SOBR Extent Failure - Recovering a Scale-Out Backup Repository After an Extent Goes Offline

Break Glass // Scenario 06

An extent in your Scale-Out Backup Repository went offline. Could be a storage system failure, a network outage to the extent host, a RAID event, or a hardware failure. Backup jobs are failing. Some restore points are unreachable. You need to know exactly what you lost, how to contain the damage, and how to get jobs running again without making the situation worse.

Break Glass VBR v13 SOBR Extent Failure

Why This Happens

A Scale-Out Backup Repository (SOBR) aggregates multiple simple repositories (extents) into a single logical target. Each extent is an independent storage system. A Windows or Linux server with local or DAS storage, a NAS share, or an object storage repository. When any one of those underlying storage systems fails, the extent goes offline and the SOBR is degraded.

Storage hardware fails. RAID controllers corrupt volumes. NAS shares become unreachable due to network events. An extent host runs out of disk space and the underlying filesystem goes read-only. A Windows update reboots an extent host mid-job and the host does not come back up cleanly. All of these are real triggers that happen in production environments.

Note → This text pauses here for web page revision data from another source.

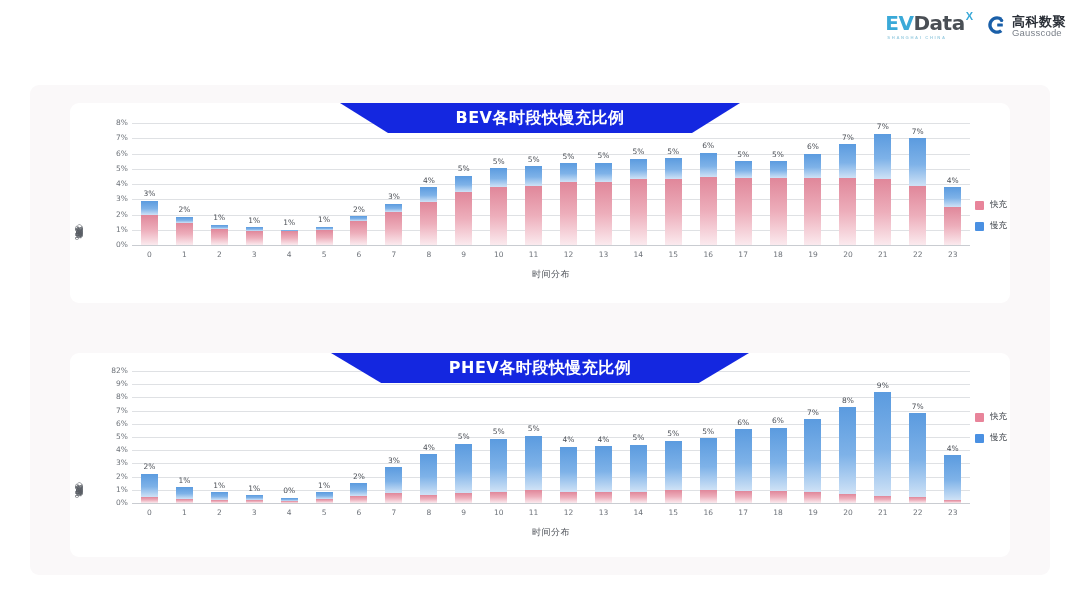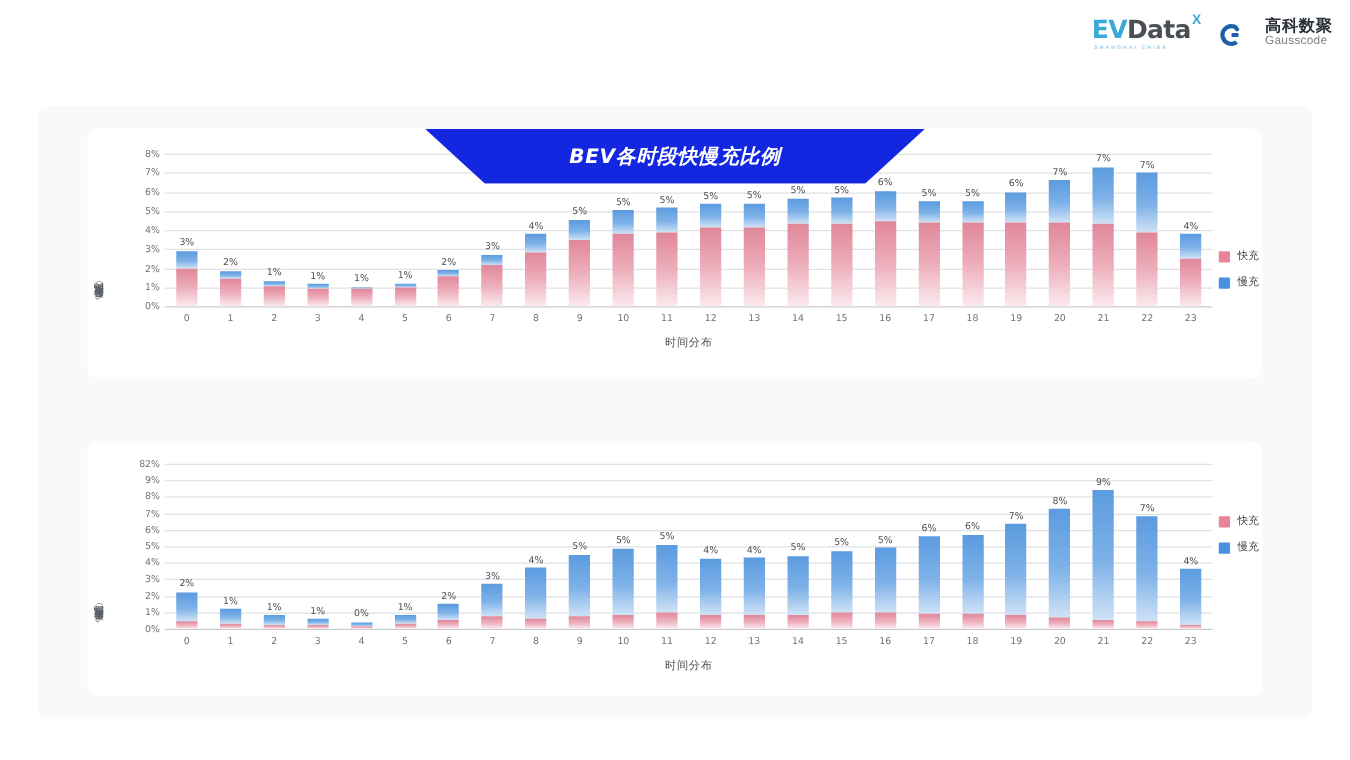--- a/index.html
+++ b/index.html
@@ -25,21 +25,21 @@
   }
   .ev-text .dark { color: #4a4f55; }
   .ev-x {
     font-size: 11px; color: #3aa9d8; font-weight: 700;
     line-height: 1; margin-left: 1px; margin-top: -2px;
   }
   .ev-sub {
     font-size: 4.2px; letter-spacing: 1.6px; color: #9fcfe2;
     margin-top: 2px; margin-left: 2px; font-weight: 700;
   }
-  .logo-gauss { display: flex; align-items: flex-end; gap: 17px; }
+  .logo-gauss { display: flex; align-items: flex-start; gap: 5px; }
   .gauss-mark { width: 20px; height: 20px; flex: 0 0 20px; }
   .gauss-text { display: flex; flex-direction: column; line-height: 1.05; }
   .gauss-cn {
     font-size: 13px; font-weight: 700; color: #2b3038;
     letter-spacing: 0.5px;
     font-family: "DejaVu Sans", "Liberation Sans", sans-serif;
   }
   .gauss-en { font-size: 9.5px; color: #7b818a; letter-spacing: 0.2px; }
 
   
@@ -53,25 +53,24 @@
   .card {
     position: absolute; left: 40px; width: 940px;
     background: #ffffff; border-radius: 9px;
   }
   #card-bev  { top: 18px;  height: 200px; }
   #card-phev { top: 268px; height: 204px; }
 
   
   .ribbon {
     position: absolute; top: 0; left: 50%; transform: translateX(-50%);
-    width: 400px; height: 44px; background: #1427e0;
+    width: 400px; height: 30px; background: #1427e0;
     clip-path: polygon(0 0, 100% 0, 88% 100%, 12% 100%);
     display: flex; align-items: center; justify-content: center;
     z-index: 5;
-    font-style: italic;
   }
   #ribbon-phev { width: 418px; }
   .ribbon-title {
     color: #ffffff; font-size: 16px; font-weight: 700;
     letter-spacing: 0.5px;
     font-family: "DejaVu Sans", "Liberation Sans", sans-serif;
   }
 
   
   .chart-area { position: absolute; left: 0; top: 0; width: 940px; height: 100%; }
@@ -423,20 +422,23 @@
           </div>
           <div class="legend-item">
             <span class="legend-swatch sw-slow"></span>
             <span class="legend-text">慢充</span>
           </div>
         </div>
       </div>
     </div>
 
     <div class="card" id="card-phev">
+      <div class="ribbon" id="ribbon-phev">
+        <span class="ribbon-title">PHEV各时段快慢充比例</span>
+      </div>
       <div class="chart-area">
         <div class="ylabel" id="ylabel-phev">各时段充电次数占比（%）</div>
         <div class="plot" id="plot-phev">
             <div class="axisline" style="top: 132px;"></div>
             <div class="ytick" style="top: 132px;">0%</div>
             <div class="gridline" style="top: 118.8px;"></div>
             <div class="ytick" style="top: 118.8px;">1%</div>
             <div class="gridline" style="top: 105.6px;"></div>
             <div class="ytick" style="top: 105.6px;">2%</div>
             <div class="gridline" style="top: 92.4px;"></div>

The blast radius depends on two factors: the SOBR placement policy and which backup chains had data on the failed extent. With Data Locality policy, all files in a backup chain (full and incrementals) are on the same extent. A failed extent takes out the chains stored on it, but chains on other extents are unaffected. With Performance policy, the full and incrementals for a chain may be on different extents. A single failed extent can break chains whose incrementals are on the failed extent even if the full is elsewhere. Or vice versa.

Backup copy jobs are also affected. If a backup copy job's chain spans the failed extent, the next copy run will fail. New incremental copies cannot be created for chains that are broken.

Triage

1Identify the failed extent. In the VBR console, go to Backup Infrastructure, then Scale-Out Repositories. Click on the affected SOBR. In the right pane, the extent list shows each extent with its status. An offline or unavailable extent will show a red or yellow indicator. Note the extent name and host.
2Diagnose the extent failure. Can you reach the extent host? Ping it. RDP or SSH to it. Check whether the storage system is online (check RAID status, disk health, filesystem mount). Determine whether this is a transient failure (network blip, host rebooting) or a permanent failure (storage hardware dead).
3Determine which backup chains have data on the failed extent. Right-click the failed extent in VBR and select Properties. Review the backup files listed as stored on this extent. Note the job names and VM names. These are the restore points that are currently unavailable.
4Check your SOBR's placement policy. In the SOBR properties, look at the Placement Policy setting. If it is Data Locality, only chains that have their full on the failed extent are affected. If it is Performance, chains may be split. The full on one extent and incrementals on another. A Performance policy failure can affect chains across multiple extents.
5Check whether the SOBR has a capacity tier (object storage). If a capacity tier is configured and offloading was running, older restore points that were offloaded to object storage may still be accessible. In VBR, check whether restore points appear under the SOBR even with the extent offline.
6Determine whether an active restore session was running against the failed extent when it went offline. Check for any active restore sessions in the VBR console Home view. An Instant VM Recovery running from a restore point on the failed extent will need to be addressed immediately.

Decision Point

Extent is temporarily offline (transient failure, recoverable): go to Recovery Path A. Extent is permanently failed (hardware dead, storage unrecoverable): go to Recovery Path B. Restore is urgently needed from data on the failed extent: go to Recovery Path C first, then continue with A or B.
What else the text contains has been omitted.